• **DATA IN THIS EXERCISE**:
⁂
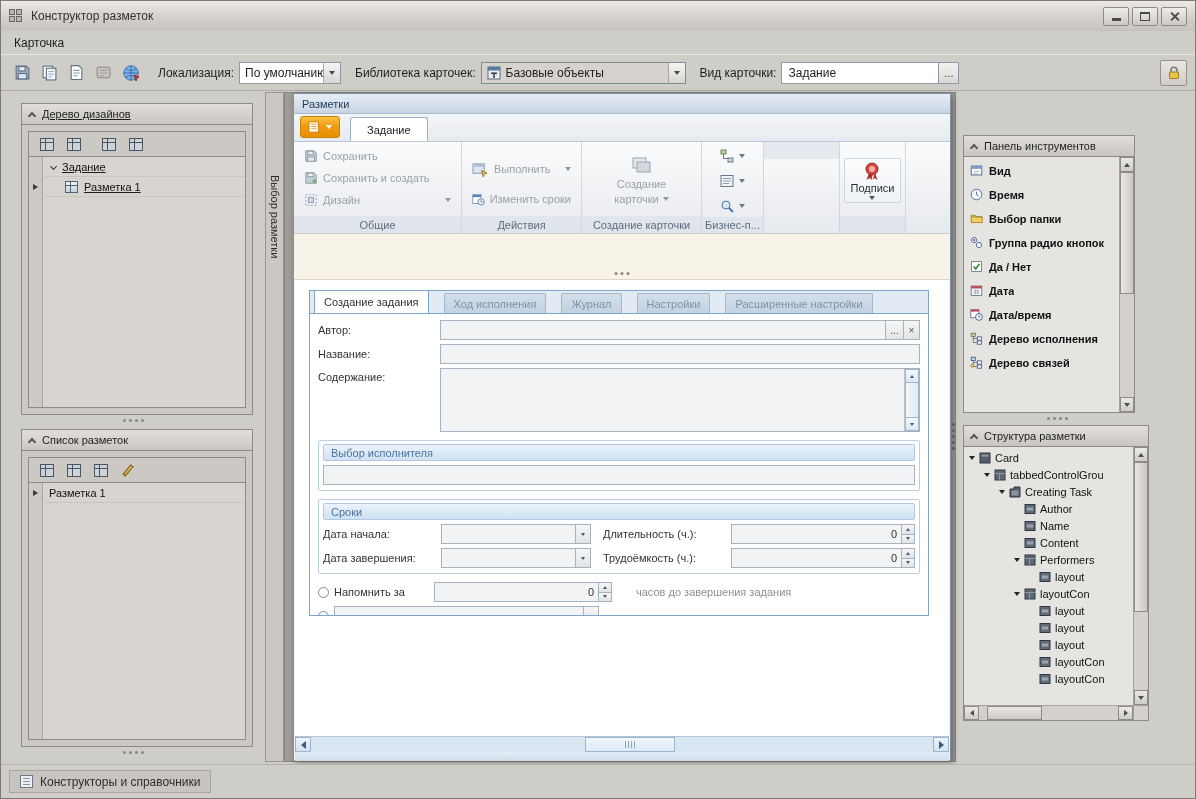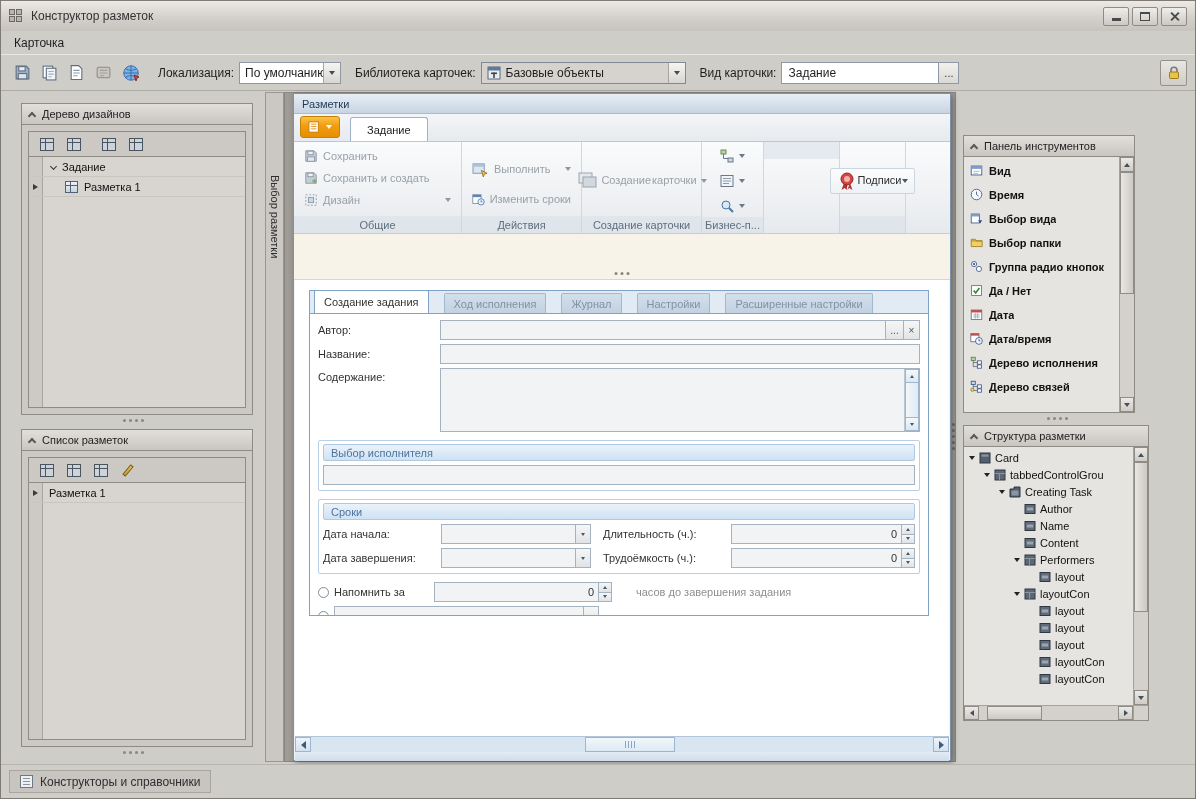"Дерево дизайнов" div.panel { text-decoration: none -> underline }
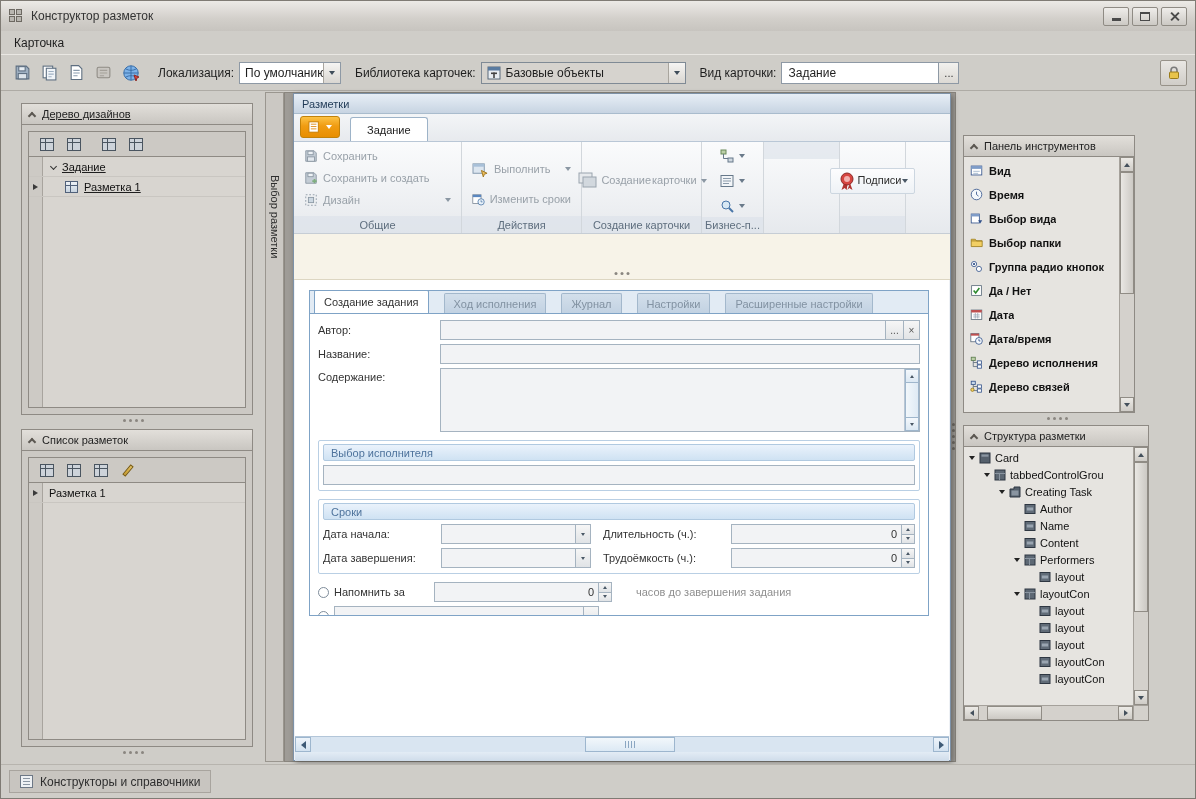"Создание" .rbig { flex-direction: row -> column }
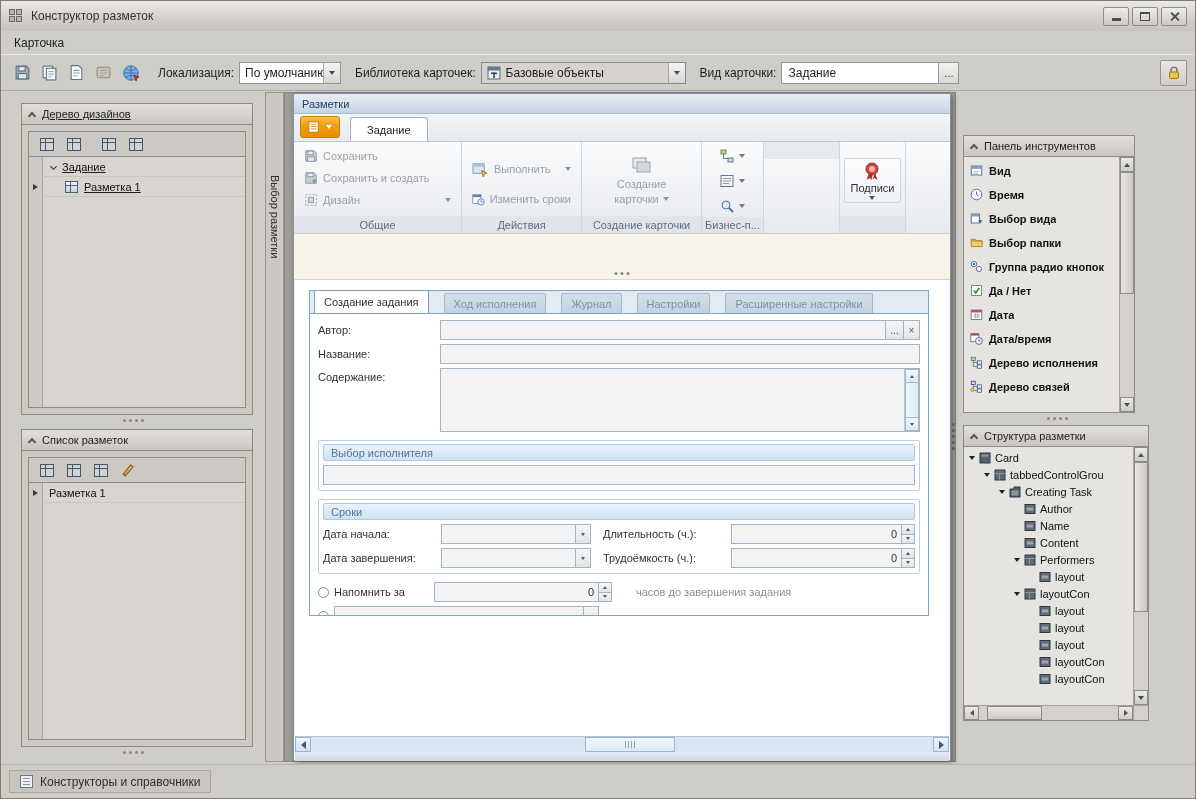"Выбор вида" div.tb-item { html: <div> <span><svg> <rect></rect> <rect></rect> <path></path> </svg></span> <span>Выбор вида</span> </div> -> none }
⁂
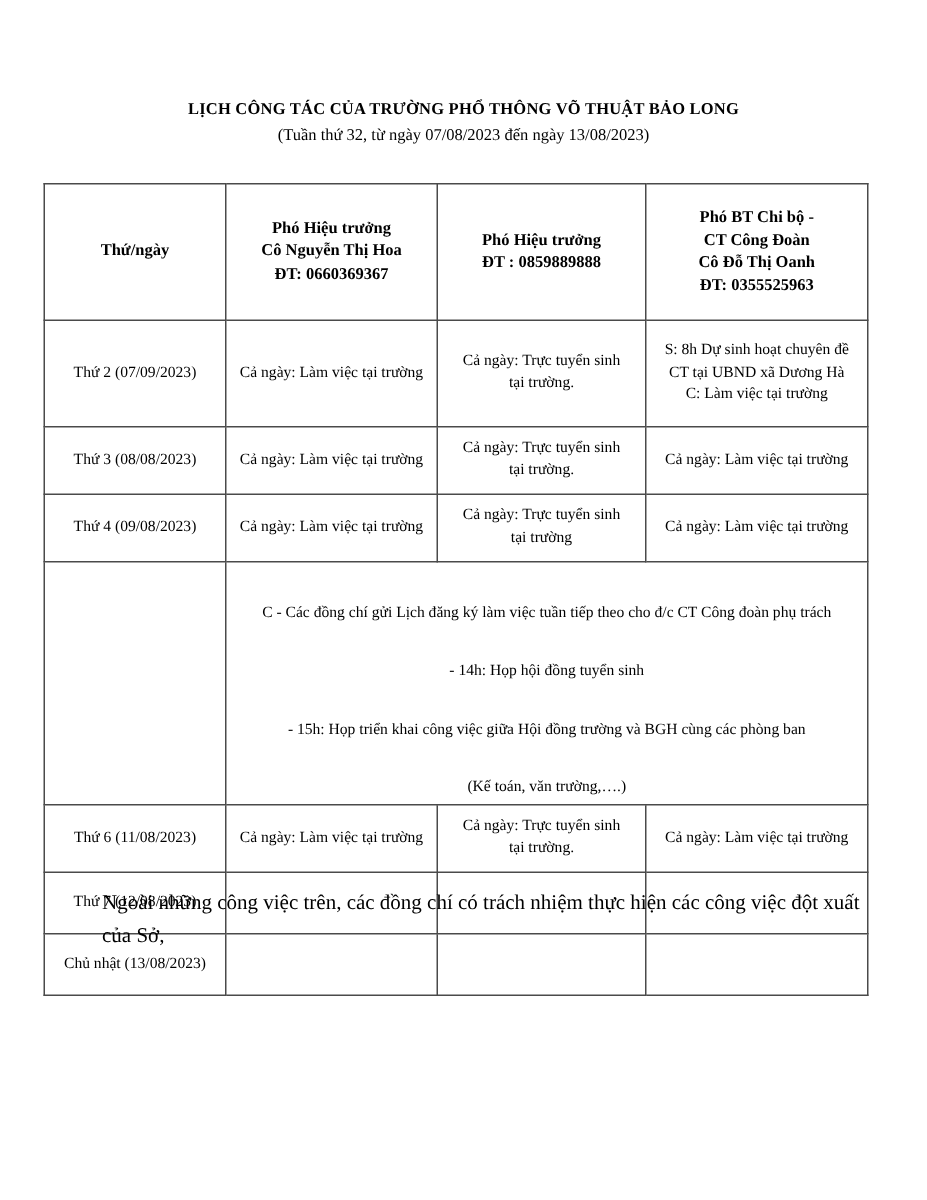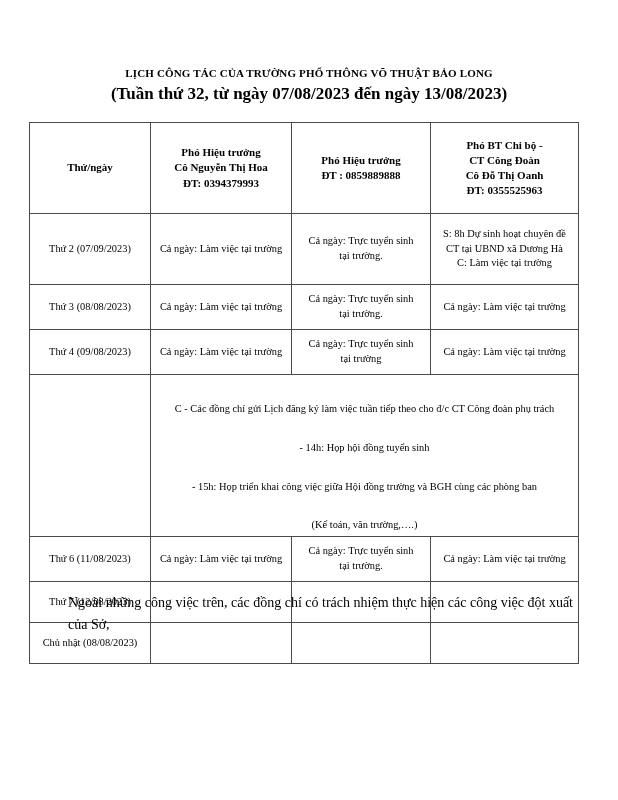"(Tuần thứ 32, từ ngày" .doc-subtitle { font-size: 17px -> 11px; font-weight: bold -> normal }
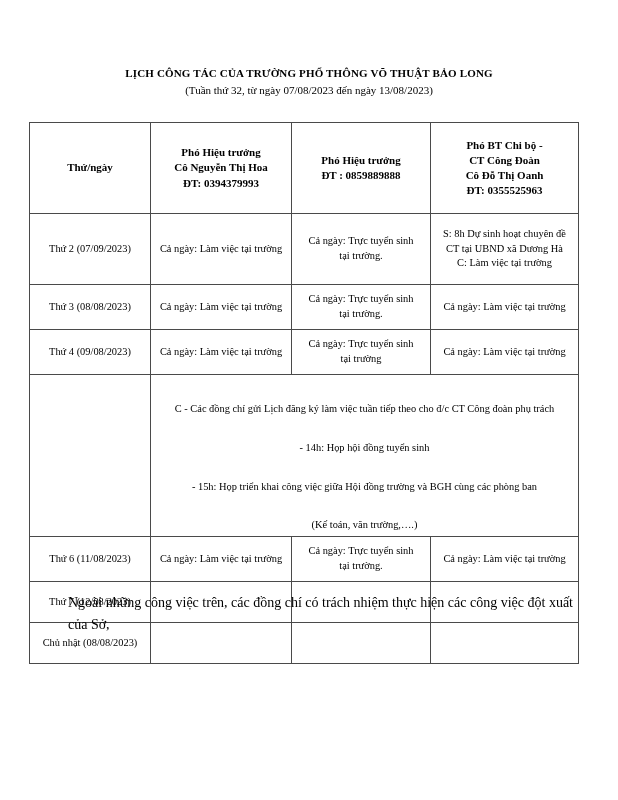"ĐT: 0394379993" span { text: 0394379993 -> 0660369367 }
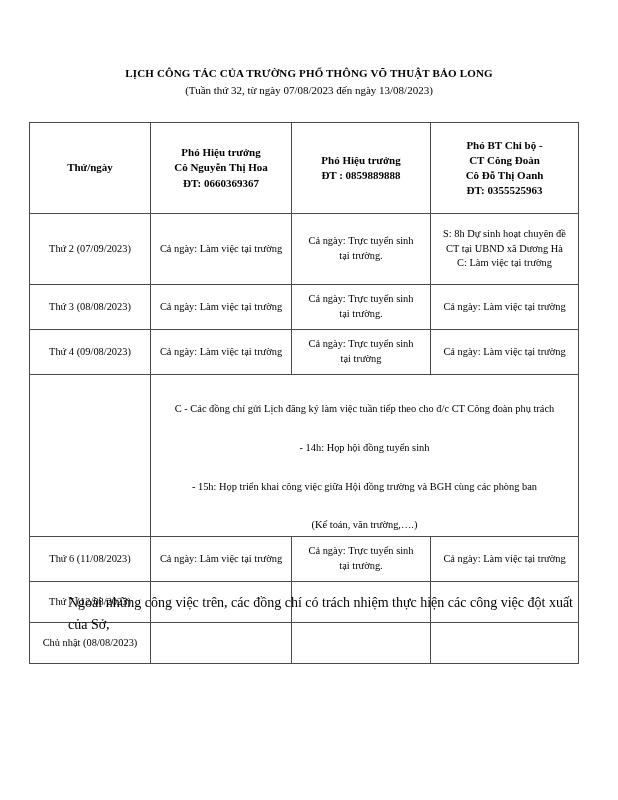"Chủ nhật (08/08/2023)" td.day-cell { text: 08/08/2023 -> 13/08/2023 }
⁂
• **TASK DESCRIPTION**: Copy exactly the material above from the line with "text-decoration: none ->" to the line with "html: <div> <span><svg>", ends included, and nothing else. Leave out any picture.

• **RESPONSE AREA**:
"Дерево дизайнов" div.panel { text-decoration: none -> underline }
"Создание" .rbig { flex-direction: row -> column }
"Выбор вида" div.tb-item { html: <div> <span><svg> <rect></rect> <rect></rect> <path></path> </svg></span> <span>Выбор вида</span> </div> -> none }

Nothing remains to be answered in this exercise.